*Input material*.
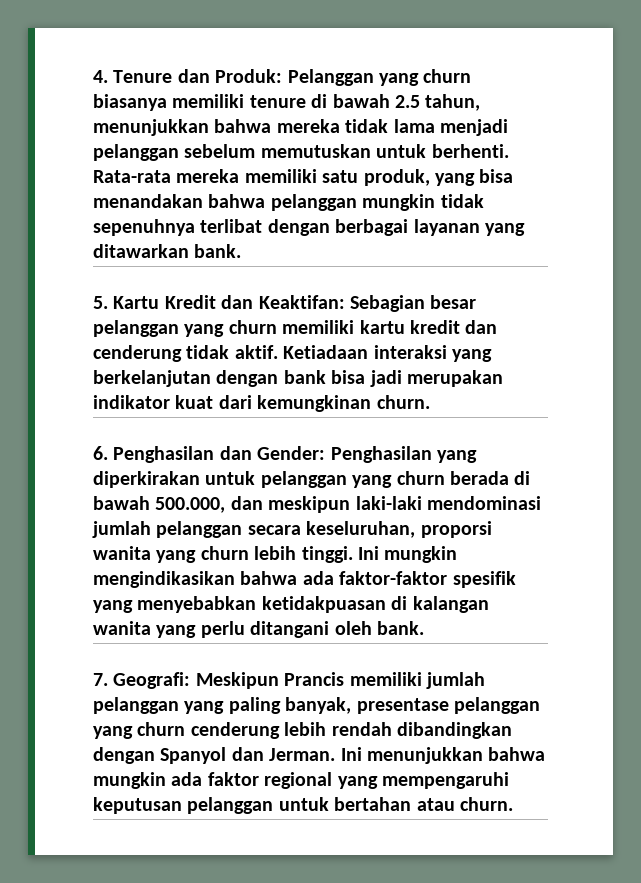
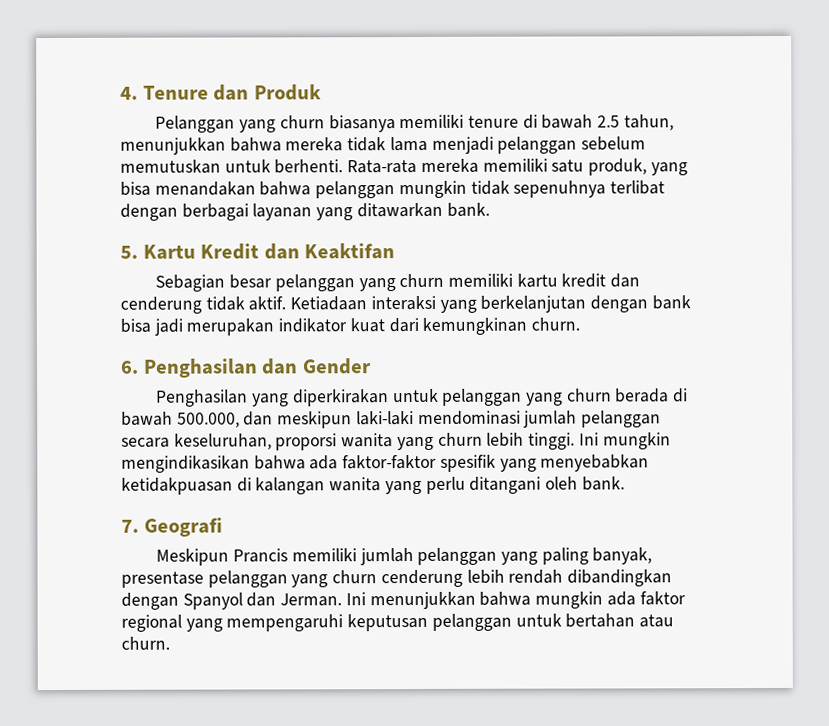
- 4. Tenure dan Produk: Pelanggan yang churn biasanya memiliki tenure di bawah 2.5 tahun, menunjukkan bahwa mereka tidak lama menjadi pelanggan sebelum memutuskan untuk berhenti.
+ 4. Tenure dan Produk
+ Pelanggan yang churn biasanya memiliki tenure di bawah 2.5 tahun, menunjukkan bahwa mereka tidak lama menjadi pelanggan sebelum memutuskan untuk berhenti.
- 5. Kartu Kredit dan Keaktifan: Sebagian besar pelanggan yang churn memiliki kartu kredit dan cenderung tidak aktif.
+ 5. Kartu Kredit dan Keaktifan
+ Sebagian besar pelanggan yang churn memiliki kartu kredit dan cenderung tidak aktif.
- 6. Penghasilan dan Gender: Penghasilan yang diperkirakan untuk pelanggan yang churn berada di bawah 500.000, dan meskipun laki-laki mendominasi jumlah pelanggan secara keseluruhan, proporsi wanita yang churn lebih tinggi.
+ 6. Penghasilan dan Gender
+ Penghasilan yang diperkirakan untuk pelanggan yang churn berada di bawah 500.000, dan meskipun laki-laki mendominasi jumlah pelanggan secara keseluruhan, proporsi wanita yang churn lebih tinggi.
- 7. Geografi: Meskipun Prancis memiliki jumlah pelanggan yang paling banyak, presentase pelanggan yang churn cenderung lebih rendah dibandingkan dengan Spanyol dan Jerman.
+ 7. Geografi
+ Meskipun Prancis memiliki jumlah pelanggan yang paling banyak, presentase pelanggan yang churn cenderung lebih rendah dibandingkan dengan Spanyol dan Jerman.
--
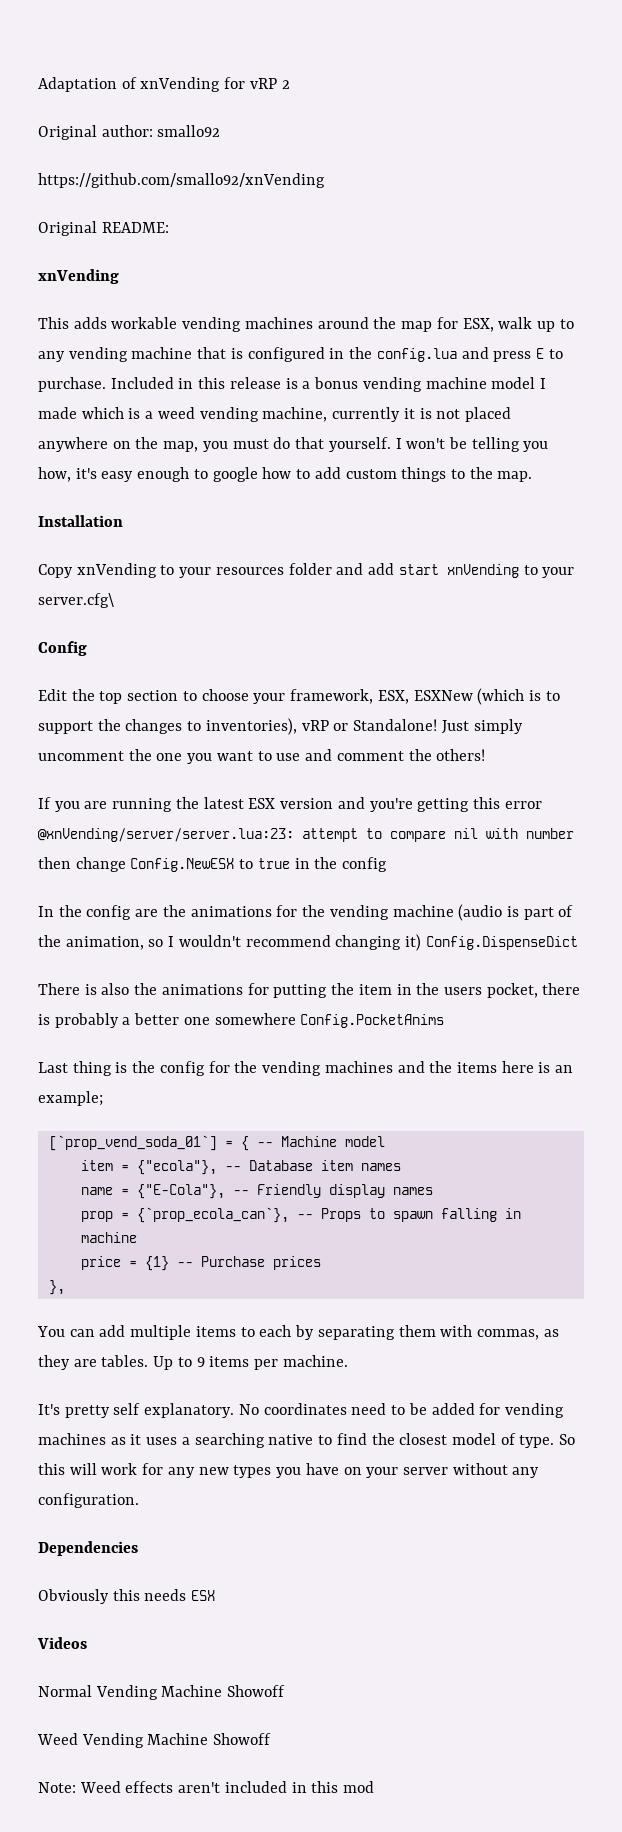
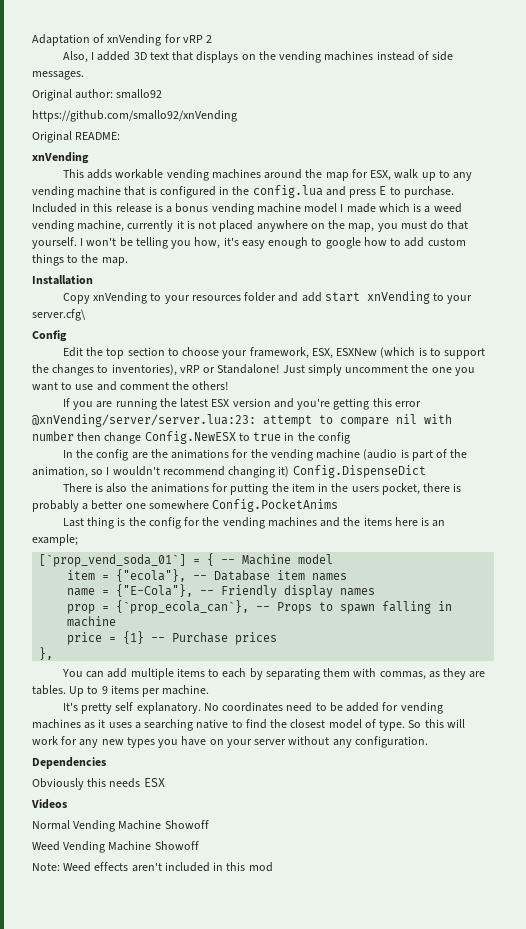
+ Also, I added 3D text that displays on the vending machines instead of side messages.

*Exercise directions*.
Go through the records above. Copy each line in which the string "Gender" appears.

*Solution to this task*.
- 6. Penghasilan dan Gender: Penghasilan yang diperkirakan untuk pelanggan yang churn berada di bawah 500.000, dan meskipun laki-laki mendominasi jumlah pelanggan secara keseluruhan, proporsi wanita yang churn lebih tinggi.
+ 6. Penghasilan dan Gender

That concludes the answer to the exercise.